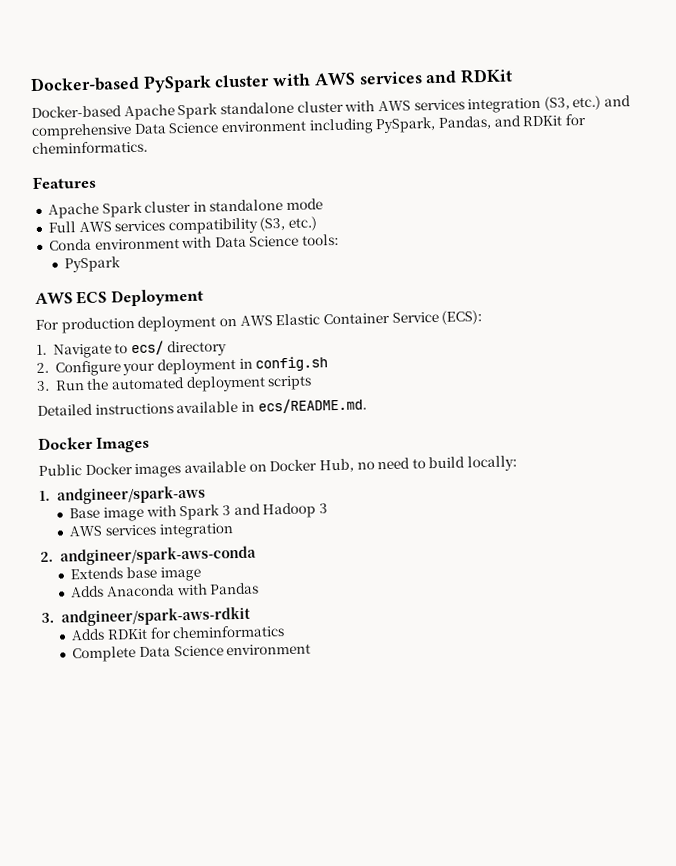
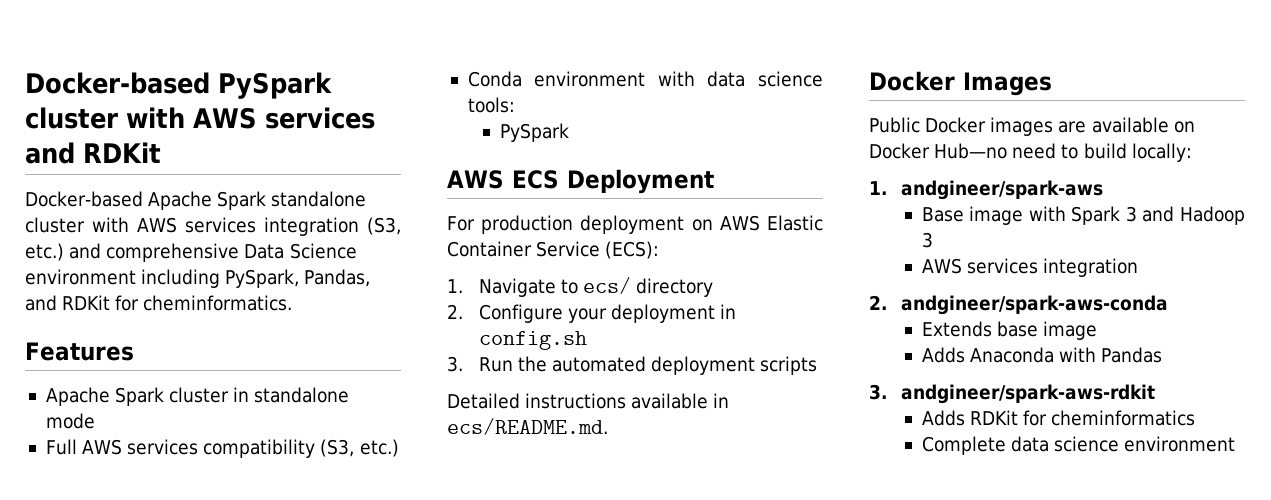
- Conda environment with Data Science tools:
+ Conda environment with data science tools:
- Public Docker images available on Docker Hub, no need to build locally:
+ Public Docker images are available on Docker Hub—no need to build locally:
- Complete Data Science environment
+ Complete data science environment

* **Assignment**: Copy these entries precisely and drop any picture.

* **Result of this task**:
- Conda environment with Data Science tools:
+ Conda environment with data science tools:
- Public Docker images available on Docker Hub, no need to build locally:
+ Public Docker images are available on Docker Hub—no need to build locally:
- Complete Data Science environment
+ Complete data science environment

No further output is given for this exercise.